[Records from a data collection]
= = = = =
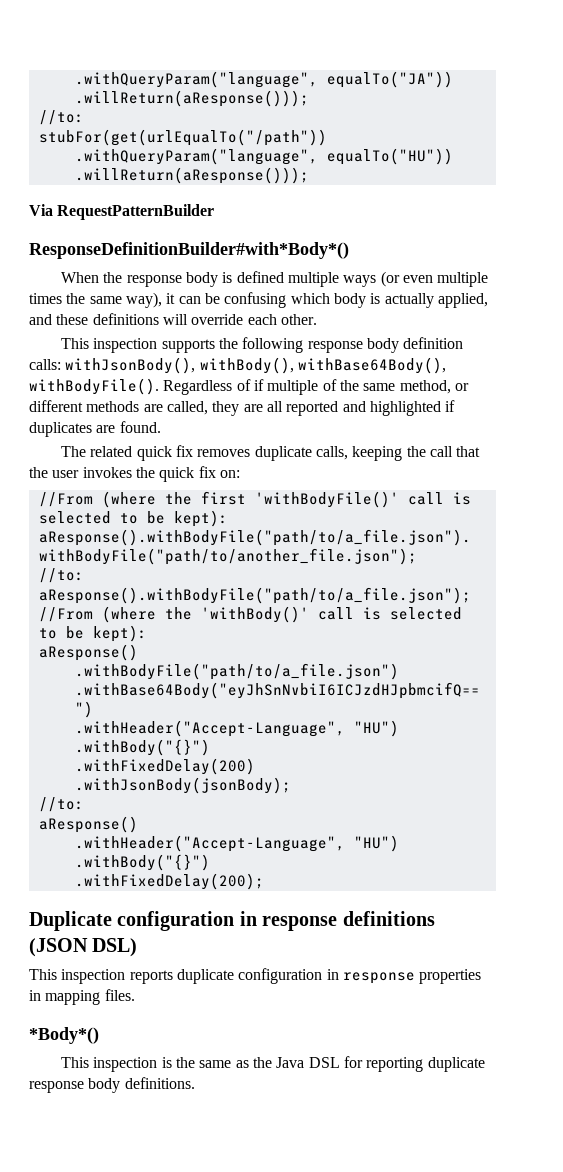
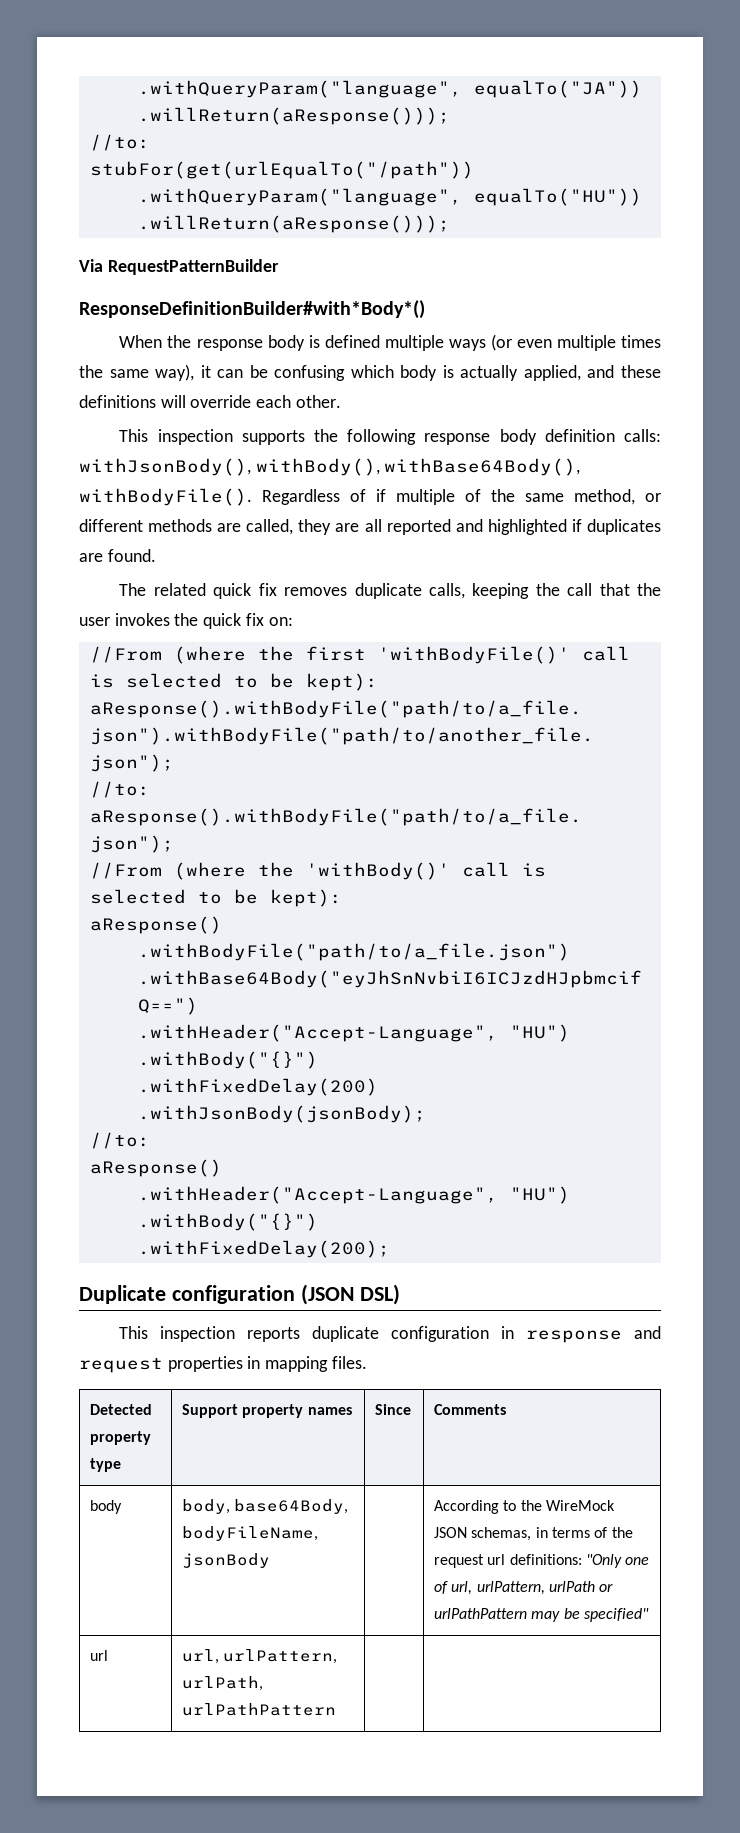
- Duplicate configuration in response definitions (JSON DSL)
+ Duplicate configuration (JSON DSL)
- This inspection reports duplicate configuration in response properties in mapping files.
+ This inspection reports duplicate configuration in response and request properties in mapping files.
- *Body*()
- This inspection is the same as the Java DSL for reporting duplicate response body definitions.
+ Detected property type | Support property names | Since | Comments
+ body | body, base64Body, bodyFileName, jsonBody | | According to the WireMock JSON schemas, in terms of the request url definitions: "Only one of url, urlPattern, urlPath or urlPathPattern may be specified"
+ url | url, urlPattern, urlPath, urlPathPattern | |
= = = = =
### [Goal of the exercise]
Without including any picture, set down every line above exactly as it stands.

### [Finished exercise]
- Duplicate configuration in response definitions (JSON DSL)
+ Duplicate configuration (JSON DSL)
- This inspection reports duplicate configuration in response properties in mapping files.
+ This inspection reports duplicate configuration in response and request properties in mapping files.
- *Body*()
- This inspection is the same as the Java DSL for reporting duplicate response body definitions.
+ Detected property type | Support property names | Since | Comments
+ body | body, base64Body, bodyFileName, jsonBody | | According to the WireMock JSON schemas, in terms of the request url definitions: "Only one of url, urlPattern, urlPath or urlPathPattern may be specified"
+ url | url, urlPattern, urlPath, urlPathPattern | |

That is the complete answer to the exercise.